┌──

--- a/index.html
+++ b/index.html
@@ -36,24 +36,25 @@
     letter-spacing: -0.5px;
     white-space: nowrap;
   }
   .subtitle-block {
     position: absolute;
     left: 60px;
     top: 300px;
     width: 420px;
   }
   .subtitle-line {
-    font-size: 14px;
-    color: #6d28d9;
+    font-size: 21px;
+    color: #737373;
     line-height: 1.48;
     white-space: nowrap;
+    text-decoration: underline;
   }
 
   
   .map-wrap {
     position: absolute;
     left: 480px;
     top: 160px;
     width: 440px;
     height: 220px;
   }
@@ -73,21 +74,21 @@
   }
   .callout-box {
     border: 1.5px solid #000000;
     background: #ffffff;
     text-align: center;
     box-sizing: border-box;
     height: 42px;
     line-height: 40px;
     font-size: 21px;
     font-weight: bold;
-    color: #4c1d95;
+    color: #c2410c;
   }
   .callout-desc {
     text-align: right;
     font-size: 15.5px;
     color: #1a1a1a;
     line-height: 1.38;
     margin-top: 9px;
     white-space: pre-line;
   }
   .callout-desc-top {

└──
┌──

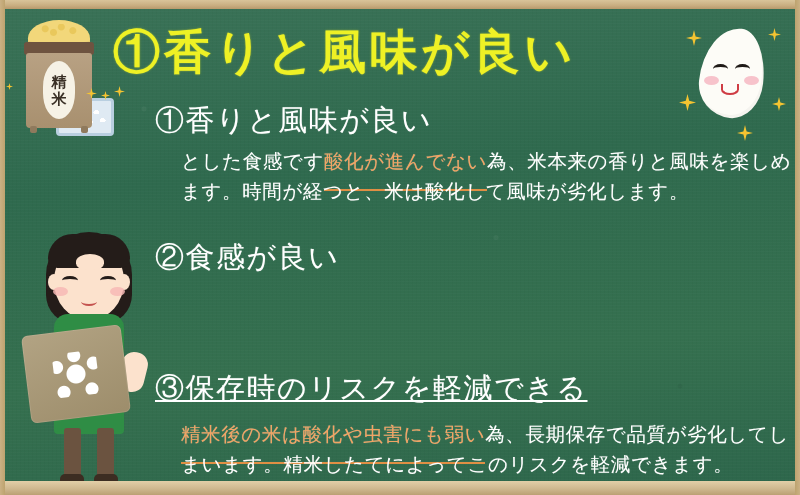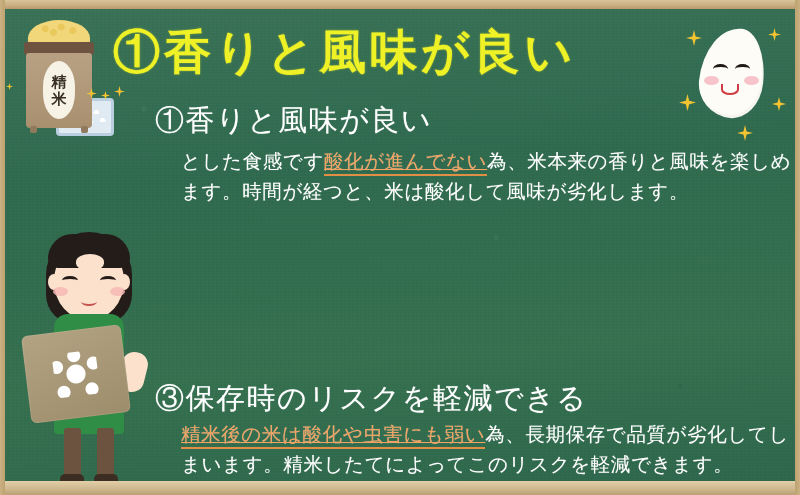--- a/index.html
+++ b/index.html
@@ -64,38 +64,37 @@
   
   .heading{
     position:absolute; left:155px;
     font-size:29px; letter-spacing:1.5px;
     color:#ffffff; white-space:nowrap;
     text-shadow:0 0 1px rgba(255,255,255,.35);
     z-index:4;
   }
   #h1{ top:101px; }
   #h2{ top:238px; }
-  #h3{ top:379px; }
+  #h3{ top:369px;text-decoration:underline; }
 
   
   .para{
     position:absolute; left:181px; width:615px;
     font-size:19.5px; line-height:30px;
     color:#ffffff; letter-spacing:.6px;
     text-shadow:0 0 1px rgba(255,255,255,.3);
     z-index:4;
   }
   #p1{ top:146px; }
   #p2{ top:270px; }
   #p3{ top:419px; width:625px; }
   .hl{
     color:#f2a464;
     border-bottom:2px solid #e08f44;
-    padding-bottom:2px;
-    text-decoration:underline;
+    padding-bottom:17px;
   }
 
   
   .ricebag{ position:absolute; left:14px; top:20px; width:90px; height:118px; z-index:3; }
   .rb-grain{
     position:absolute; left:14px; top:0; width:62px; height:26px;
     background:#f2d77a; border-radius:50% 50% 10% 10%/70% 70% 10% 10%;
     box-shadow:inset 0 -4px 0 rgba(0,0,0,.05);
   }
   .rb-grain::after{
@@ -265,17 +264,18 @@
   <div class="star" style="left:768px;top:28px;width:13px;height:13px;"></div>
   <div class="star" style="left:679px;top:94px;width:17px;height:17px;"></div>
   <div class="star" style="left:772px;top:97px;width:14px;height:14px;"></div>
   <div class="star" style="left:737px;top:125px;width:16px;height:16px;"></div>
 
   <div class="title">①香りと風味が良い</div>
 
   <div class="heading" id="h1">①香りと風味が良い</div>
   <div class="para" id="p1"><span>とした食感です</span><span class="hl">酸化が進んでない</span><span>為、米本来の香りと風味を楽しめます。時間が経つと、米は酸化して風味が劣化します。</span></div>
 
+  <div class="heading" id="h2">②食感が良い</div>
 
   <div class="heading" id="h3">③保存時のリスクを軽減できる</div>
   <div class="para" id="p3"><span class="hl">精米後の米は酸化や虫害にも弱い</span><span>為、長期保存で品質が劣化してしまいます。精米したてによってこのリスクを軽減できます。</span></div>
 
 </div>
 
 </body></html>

└──

**WHAT YOU HAVE TO DO:**
Scan the listing above, and wherever a line holds the string "span", copy that line.

**TASK SOLUTION:**
   <div class="para" id="p1"><span>とした食感です</span><span class="hl">酸化が進んでない</span><span>為、米本来の香りと風味を楽しめます。時間が経つと、米は酸化して風味が劣化します。</span></div>
   <div class="para" id="p3"><span class="hl">精米後の米は酸化や虫害にも弱い</span><span>為、長期保存で品質が劣化してしまいます。精米したてによってこのリスクを軽減できます。</span></div>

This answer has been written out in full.